### The problem
Return the listing below verbatim. Pictures do not belong in the copy.

### Data to process
-- Opening Marker --

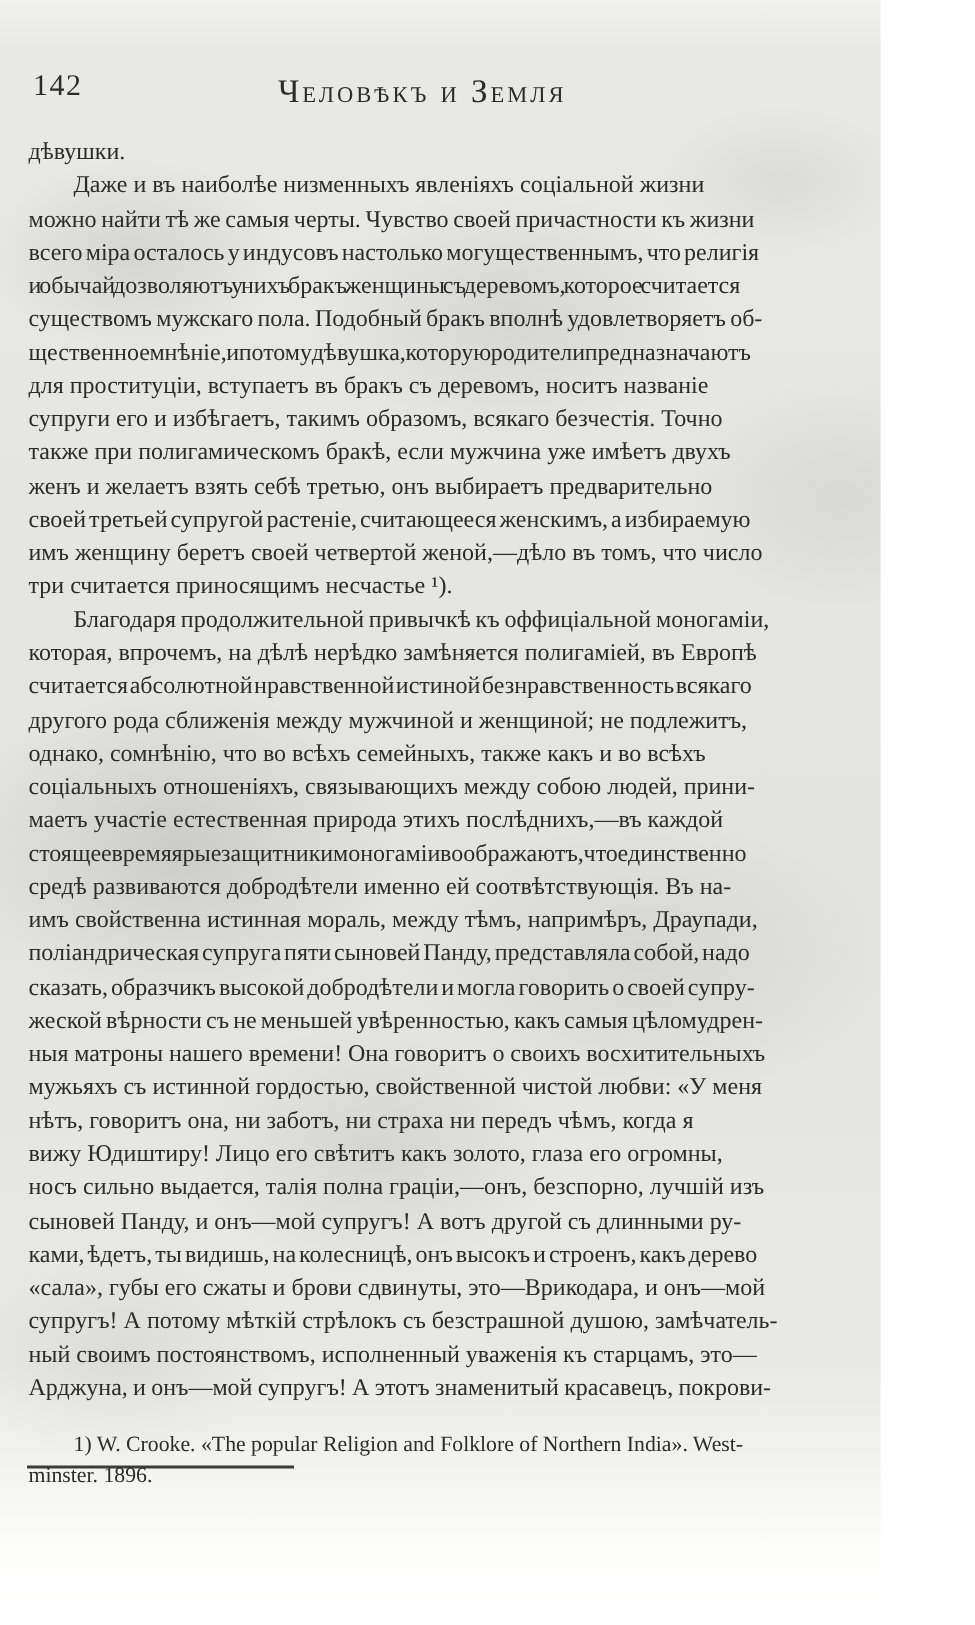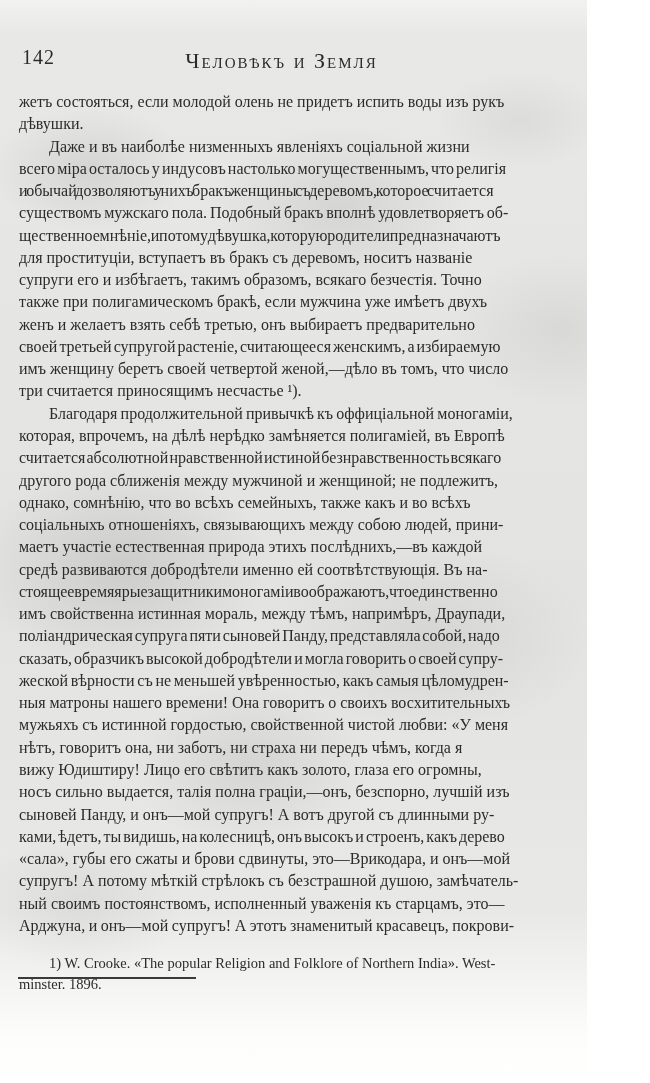--- a/index.html
+++ b/index.html
@@ -82,47 +82,47 @@
 <body>
 
 <div class="page">
 
   <span class="page-number">142</span>
 
   <div class="running-title">Человѣкъ и Земля</div>
 
   <div class="body-text">
       <div class="paragraph">
-        <div class="line" style="word-spacing: 0px;">жетъ состояться, если молодой олень не придетъ испить воды изъ рукъ</div>
         <div class="line last">дѣвушки.</div>
       </div>
       <div class="paragraph">
         <div class="line indent" style="word-spacing: 0px;">Даже и въ наиболѣе низменныхъ явленіяхъ соціальной жизни</div>
+        <div class="line" style="word-spacing: -0.9px;">можно найти тѣ же самыя черты. Чувство своей причастности къ жизни</div>
         <div class="line" style="word-spacing: -1.875px;">всего міра осталось у индусовъ настолько могущественнымъ, что религія</div>
         <div class="line" style="word-spacing: -5.4px;">и обычай дозволяютъ у нихъ бракъ женщины съ деревомъ, которое считается</div>
         <div class="line" style="word-spacing: -1.14286px;">существомъ мужскаго пола. Подобный бракъ вполнѣ удовлетворяетъ об-</div>
         <div class="line" style="word-spacing: -4.28571px;">щественное мнѣніе, и потому дѣвушка, которую родители предназначаютъ</div>
         <div class="line" style="word-spacing: 0px;">для проституціи, вступаетъ въ бракъ съ деревомъ, носитъ названіе</div>
         <div class="line" style="word-spacing: 0px;">супруги его и избѣгаетъ, такимъ образомъ, всякаго безчестія. Точно</div>
         <div class="line" style="word-spacing: 0px;">также при полигамическомъ бракѣ, если мужчина уже имѣетъ двухъ</div>
         <div class="line" style="word-spacing: 0px;">женъ и желаетъ взять себѣ третью, онъ выбираетъ предварительно</div>
         <div class="line" style="word-spacing: -2px;">своей третьей супругой растеніе, считающееся женскимъ, а избираемую</div>
         <div class="line" style="word-spacing: 0px;">имъ женщину беретъ своей четвертой женой,—дѣло въ томъ, что число</div>
         <div class="line last" style="word-spacing: 0px;">три считается приносящимъ несчастье ¹).</div>
       </div>
       <div class="paragraph">
         <div class="line indent" style="word-spacing: -0.8px;">Благодаря продолжительной привычкѣ къ оффиціальной моногаміи,</div>
         <div class="line" style="word-spacing: 0px;">которая, впрочемъ, на дѣлѣ нерѣдко замѣняется полигаміей, въ Европѣ</div>
         <div class="line" style="word-spacing: -3px;">считается абсолютной нравственной истиной безнравственность всякаго</div>
         <div class="line" style="word-spacing: 0px;">другого рода сближенія между мужчиной и женщиной; не подлежитъ,</div>
         <div class="line" style="word-spacing: 0px;">однако, сомнѣнію, что во всѣхъ семейныхъ, также какъ и во всѣхъ</div>
         <div class="line" style="word-spacing: 0px;">соціальныхъ отношеніяхъ, связывающихъ между собою людей, прини-</div>
         <div class="line" style="word-spacing: 0px;">маетъ участіе естественная природа этихъ послѣднихъ,—въ каждой</div>
+        <div class="line" style="word-spacing: -4.14286px;">стоящее время ярые защитники моногаміи воображаютъ, что единственно</div>
         <div class="line" style="word-spacing: 0px;">средѣ развиваются добродѣтели именно ей соотвѣтствующія. Въ на-</div>
-        <div class="line" style="word-spacing: -4.14286px;">стоящее время ярые защитники моногаміи воображаютъ, что единственно</div>
         <div class="line" style="word-spacing: 0px;">имъ свойственна истинная мораль, между тѣмъ, напримѣръ, Драупади,</div>
         <div class="line" style="word-spacing: -2.14286px;">поліандрическая супруга пяти сыновей Панду, представляла собой, надо</div>
         <div class="line" style="word-spacing: -2px;">сказать, образчикъ высокой добродѣтели и могла говорить о своей супру-</div>
         <div class="line" style="word-spacing: -1.25px;">жеской вѣрности съ не меньшей увѣренностью, какъ самыя цѣломудрен-</div>
         <div class="line" style="word-spacing: -0.125px;">ныя матроны нашего времени! Она говоритъ о своихъ восхитительныхъ</div>
         <div class="line" style="word-spacing: 0px;">мужьяхъ съ истинной гордостью, свойственной чистой любви: «У меня</div>
         <div class="line" style="word-spacing: 0px;">нѣтъ, говоритъ она, ни заботъ, ни страха ни передъ чѣмъ, когда я</div>
         <div class="line" style="word-spacing: 0px;">вижу Юдиштиру! Лицо его свѣтитъ какъ золото, глаза его огромны,</div>
         <div class="line" style="word-spacing: 0px;">носъ сильно выдается, талія полна граціи,—онъ, безспорно, лучшій изъ</div>
         <div class="line" style="word-spacing: 0px;">сыновей Панду, и онъ—мой супругъ! А вотъ другой съ длинными ру-</div>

-- Closing Marker --

### Reply to the exercise
--- a/index.html
+++ b/index.html
@@ -82,47 +82,47 @@
 <body>
 
 <div class="page">
 
   <span class="page-number">142</span>
 
   <div class="running-title">Человѣкъ и Земля</div>
 
   <div class="body-text">
       <div class="paragraph">
-        <div class="line" style="word-spacing: 0px;">жетъ состояться, если молодой олень не придетъ испить воды изъ рукъ</div>
         <div class="line last">дѣвушки.</div>
       </div>
       <div class="paragraph">
         <div class="line indent" style="word-spacing: 0px;">Даже и въ наиболѣе низменныхъ явленіяхъ соціальной жизни</div>
+        <div class="line" style="word-spacing: -0.9px;">можно найти тѣ же самыя черты. Чувство своей причастности къ жизни</div>
         <div class="line" style="word-spacing: -1.875px;">всего міра осталось у индусовъ настолько могущественнымъ, что религія</div>
         <div class="line" style="word-spacing: -5.4px;">и обычай дозволяютъ у нихъ бракъ женщины съ деревомъ, которое считается</div>
         <div class="line" style="word-spacing: -1.14286px;">существомъ мужскаго пола. Подобный бракъ вполнѣ удовлетворяетъ об-</div>
         <div class="line" style="word-spacing: -4.28571px;">щественное мнѣніе, и потому дѣвушка, которую родители предназначаютъ</div>
         <div class="line" style="word-spacing: 0px;">для проституціи, вступаетъ въ бракъ съ деревомъ, носитъ названіе</div>
         <div class="line" style="word-spacing: 0px;">супруги его и избѣгаетъ, такимъ образомъ, всякаго безчестія. Точно</div>
         <div class="line" style="word-spacing: 0px;">также при полигамическомъ бракѣ, если мужчина уже имѣетъ двухъ</div>
         <div class="line" style="word-spacing: 0px;">женъ и желаетъ взять себѣ третью, онъ выбираетъ предварительно</div>
         <div class="line" style="word-spacing: -2px;">своей третьей супругой растеніе, считающееся женскимъ, а избираемую</div>
         <div class="line" style="word-spacing: 0px;">имъ женщину беретъ своей четвертой женой,—дѣло въ томъ, что число</div>
         <div class="line last" style="word-spacing: 0px;">три считается приносящимъ несчастье ¹).</div>
       </div>
       <div class="paragraph">
         <div class="line indent" style="word-spacing: -0.8px;">Благодаря продолжительной привычкѣ къ оффиціальной моногаміи,</div>
         <div class="line" style="word-spacing: 0px;">которая, впрочемъ, на дѣлѣ нерѣдко замѣняется полигаміей, въ Европѣ</div>
         <div class="line" style="word-spacing: -3px;">считается абсолютной нравственной истиной безнравственность всякаго</div>
         <div class="line" style="word-spacing: 0px;">другого рода сближенія между мужчиной и женщиной; не подлежитъ,</div>
         <div class="line" style="word-spacing: 0px;">однако, сомнѣнію, что во всѣхъ семейныхъ, также какъ и во всѣхъ</div>
         <div class="line" style="word-spacing: 0px;">соціальныхъ отношеніяхъ, связывающихъ между собою людей, прини-</div>
         <div class="line" style="word-spacing: 0px;">маетъ участіе естественная природа этихъ послѣднихъ,—въ каждой</div>
+        <div class="line" style="word-spacing: -4.14286px;">стоящее время ярые защитники моногаміи воображаютъ, что единственно</div>
         <div class="line" style="word-spacing: 0px;">средѣ развиваются добродѣтели именно ей соотвѣтствующія. Въ на-</div>
-        <div class="line" style="word-spacing: -4.14286px;">стоящее время ярые защитники моногаміи воображаютъ, что единственно</div>
         <div class="line" style="word-spacing: 0px;">имъ свойственна истинная мораль, между тѣмъ, напримѣръ, Драупади,</div>
         <div class="line" style="word-spacing: -2.14286px;">поліандрическая супруга пяти сыновей Панду, представляла собой, надо</div>
         <div class="line" style="word-spacing: -2px;">сказать, образчикъ высокой добродѣтели и могла говорить о своей супру-</div>
         <div class="line" style="word-spacing: -1.25px;">жеской вѣрности съ не меньшей увѣренностью, какъ самыя цѣломудрен-</div>
         <div class="line" style="word-spacing: -0.125px;">ныя матроны нашего времени! Она говоритъ о своихъ восхитительныхъ</div>
         <div class="line" style="word-spacing: 0px;">мужьяхъ съ истинной гордостью, свойственной чистой любви: «У меня</div>
         <div class="line" style="word-spacing: 0px;">нѣтъ, говоритъ она, ни заботъ, ни страха ни передъ чѣмъ, когда я</div>
         <div class="line" style="word-spacing: 0px;">вижу Юдиштиру! Лицо его свѣтитъ какъ золото, глаза его огромны,</div>
         <div class="line" style="word-spacing: 0px;">носъ сильно выдается, талія полна граціи,—онъ, безспорно, лучшій изъ</div>
         <div class="line" style="word-spacing: 0px;">сыновей Панду, и онъ—мой супругъ! А вотъ другой съ длинными ру-</div>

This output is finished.